Based on the outcomes presented in Section 5, we utilized the DT classifier since it yielded the most accurate detection and prediction results for malicious links. BarAI was consequently implemented [62] based on the guidelines recommended by [24]. The following features describe our implementation.(i)Self-Supporting. BarAI uses a DT classifier and does not require any external web service.(ii)Inspect BIA. Besides the ability to detect QR code malicious links, our proposed approach can detect the malicious usage of the 1D barcode.(iii)Camera-Only Privilege Functionality. This approach minimizes the levels of access to the camera (to scan the barcode image).(iv)Interoperability in an Open Application Environment. Therefore, no supplementary key management or cryptographic specifications are required.(v)Applicable. Neither storing nor retrieving data is required (signatures or certificates); therefore, there is no size overhead.

Few cryptographic QR codes applications offer generation and scanning services [63]. The BarSec Droid app [64] provides various symmetric and asymmetric cryptographic algorithms to secure barcodes and uses the standard JavaScript Object Notation as the formal structure with QR codes [27]. BarSec Droid [64] decodes cryptographic barcodes if its own generation app produced them. Other QR code cryptographic apps include no formal way of encoding cryptographic information inside QR codes. Each app uses its own structure. Thus, to retrieve cryptographic QR code content, the user must have the same generation tool [6573]. Some of these apps employ unsecured encryption algorithms [65, 66]. We could not evaluate the strength of the remaining apps [6873] because of missing cryptographic information, that is, the algorithm used or key length. These apps [6573] use base 64 strings to represent ciphertexts that require size overhead.

Table 14 summarizes the features of applying the QR code cryptographic apps with regards to BarAI.

All apps [6473] require a secure means of exchanging their keys, and they use encryption methods that require size overhead. Hence, these apps cannot prevent BIAs, owing to the limited size of 1D barcodes. Although digital signature techniques cannot avoid BIAs for the same reason for size overhead, BarSec Droid can still deal with and check for BIAs using a particular web service [64].

All apps [6473] can work in closed/controlled environments, except [64] which can work also in an open environment when using a digital signature or checking URLs. Users should be aware of the potential threats when using digital signature certificates such as expired certificates, self-signed certificates, hostname mismatch, and chain of certificates issues [74, 75].

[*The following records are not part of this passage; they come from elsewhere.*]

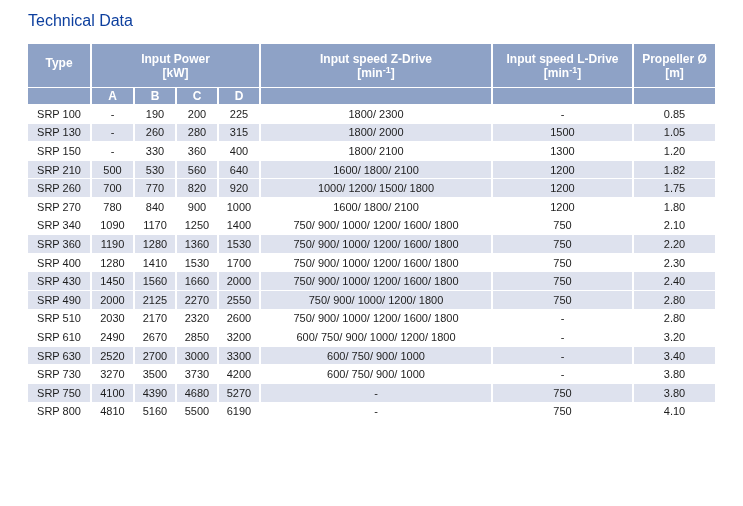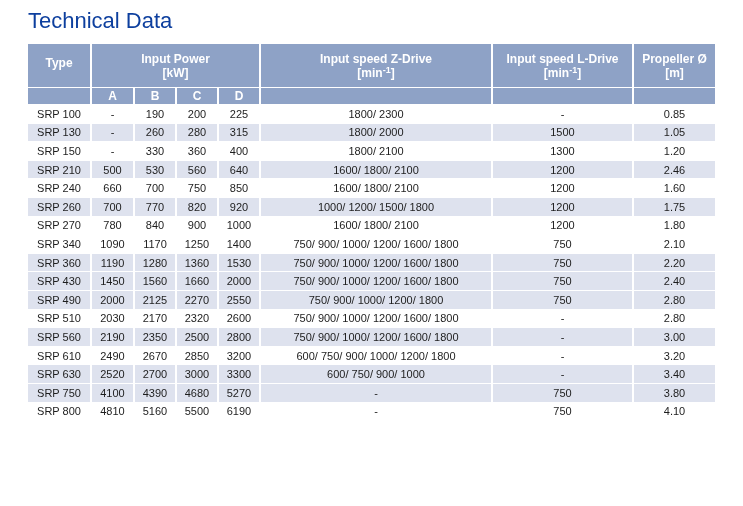"Technical Data" .page-title { font-size: 22px -> 16px }
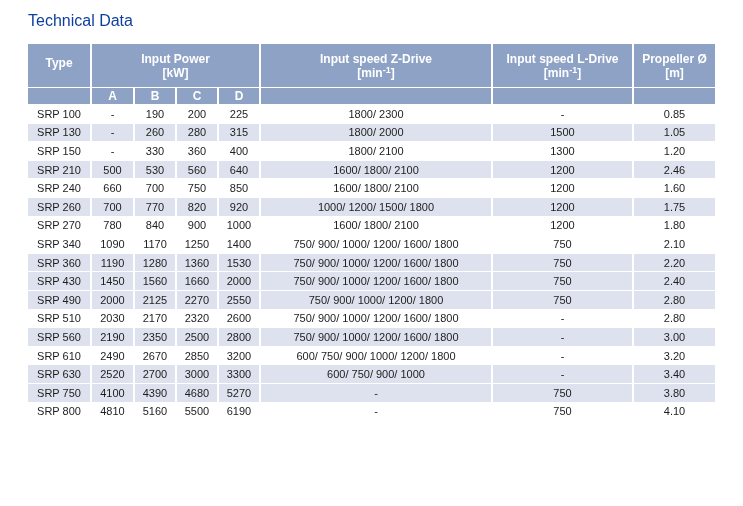"2.46" td { text: 2.46 -> 1.82 }
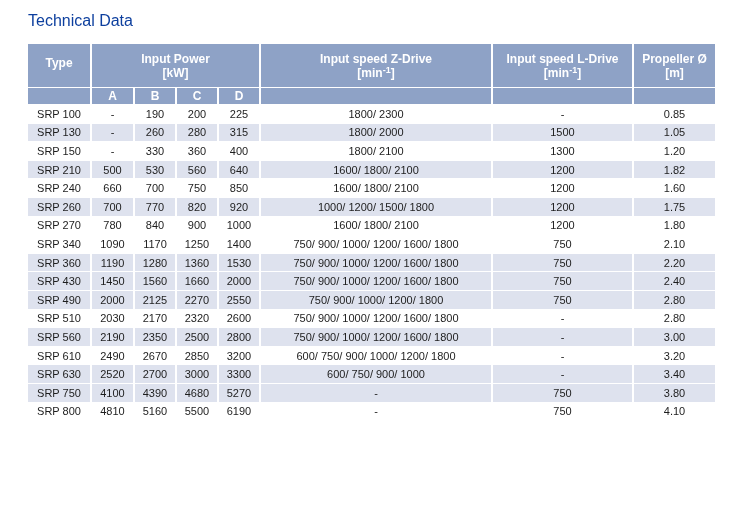"SRP 240" tr { html: <tr> <td>SRP 240</td> <td>660</td> <td>700</td> <td>750</td> <td>850</td> <td>1600/ 1800/ 2100</td> <td>1200</td> <td>1.60</td> </tr> -> none }
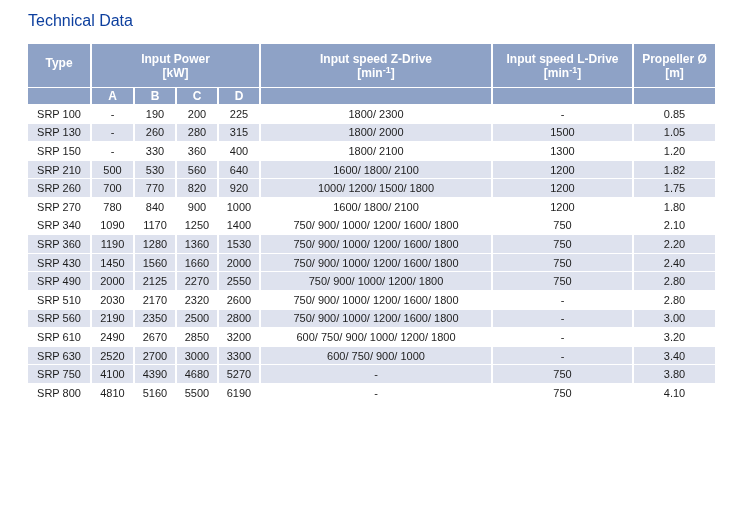"SRP 400" tr { html: none -> <tr> <td>SRP 400</td> <td>1280</td> <td>1410</td> <td>1530</td> <td>1700</td> <td>750/ 900/ 1000/ 1200/ 1600/ 1800</td> <td>750</td> <td>2.30</td> </tr> }
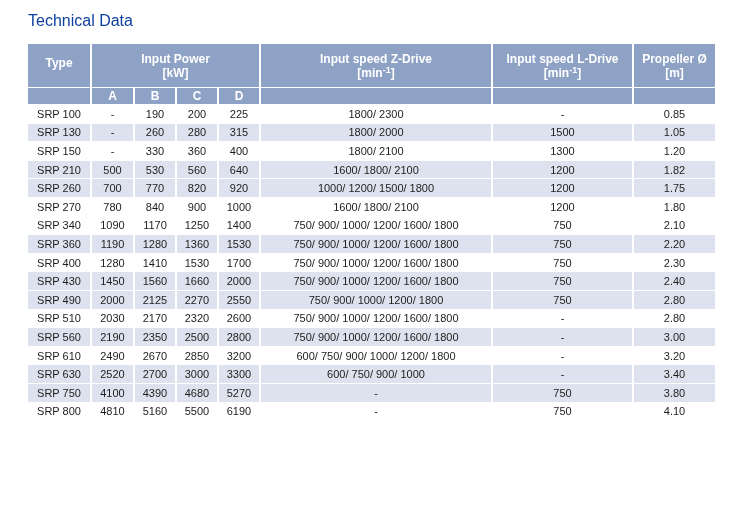"SRP 560" tr.striped { html: <tr> <td>SRP 560</td> <td>2190</td> <td>2350</td> <td>2500</td> <td>2800</td> <td>750/ 900/ 1000/ 1200/ 1600/ 1800</td> <td>-</td> <td>3.00</td> </tr> -> none }
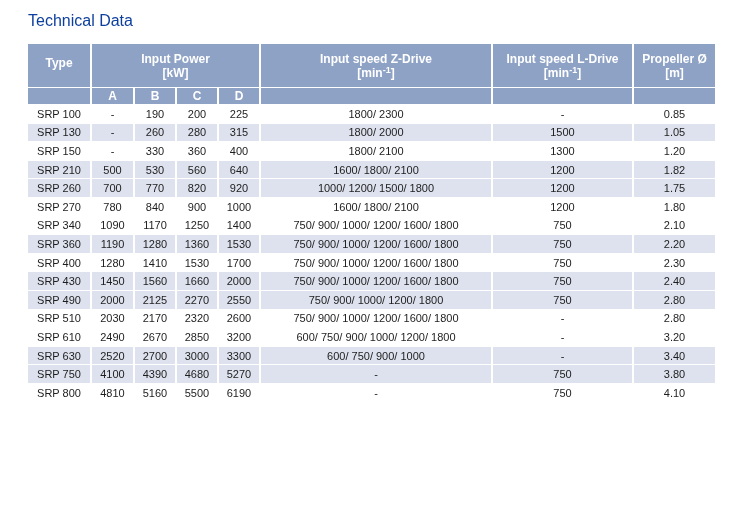"SRP 730" tr { html: none -> <tr> <td>SRP 730</td> <td>3270</td> <td>3500</td> <td>3730</td> <td>4200</td> <td>600/ 750/ 900/ 1000</td> <td>-</td> <td>3.80</td> </tr> }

Our BarAI represents a comprehensive solution to the limitations of cryptographic apps. It works in both open and closed environments, checking all the possible suspicious online content in all barcodes types, and does not require size overhead with least privilege permissions.

7. Conclusions

This study demonstrates some QR code cybercrime attacks of phishing and malware propagation. Our work explores barcode-counterfeiting attacks and describes experiments performed to determine the effects of size and distance on barcode reading. A dataset containing 100000 URLs categorized as benign and malicious and their features were extracted for further analysis. Besides, five AI classifiers were applied, NB, SVM, LR, K-NN, and DT. The outcomes showed that the DT classifier is the most suitable model for recognizing QR code malicious links. Based on that, the BarAI was developed and later proposed as a swift warning management tool for identifying QR code malicious links among the available apps with an accuracy of 90.243%. Consequently, the proposed tool is under evaluation for a possible used to improve agroecosystems sustainability by using secure QR codes technology for durable development.

Data Availability

The dataset used in the experiments is available at https://tinyurl.com/5779wdw2.

Conflicts of Interest

The authors declare that there are no conflicts of interest.

Acknowledgments

The authors acknowledge the Deanship of Scientific Research at King Faisal University for their support under grant number 17122016.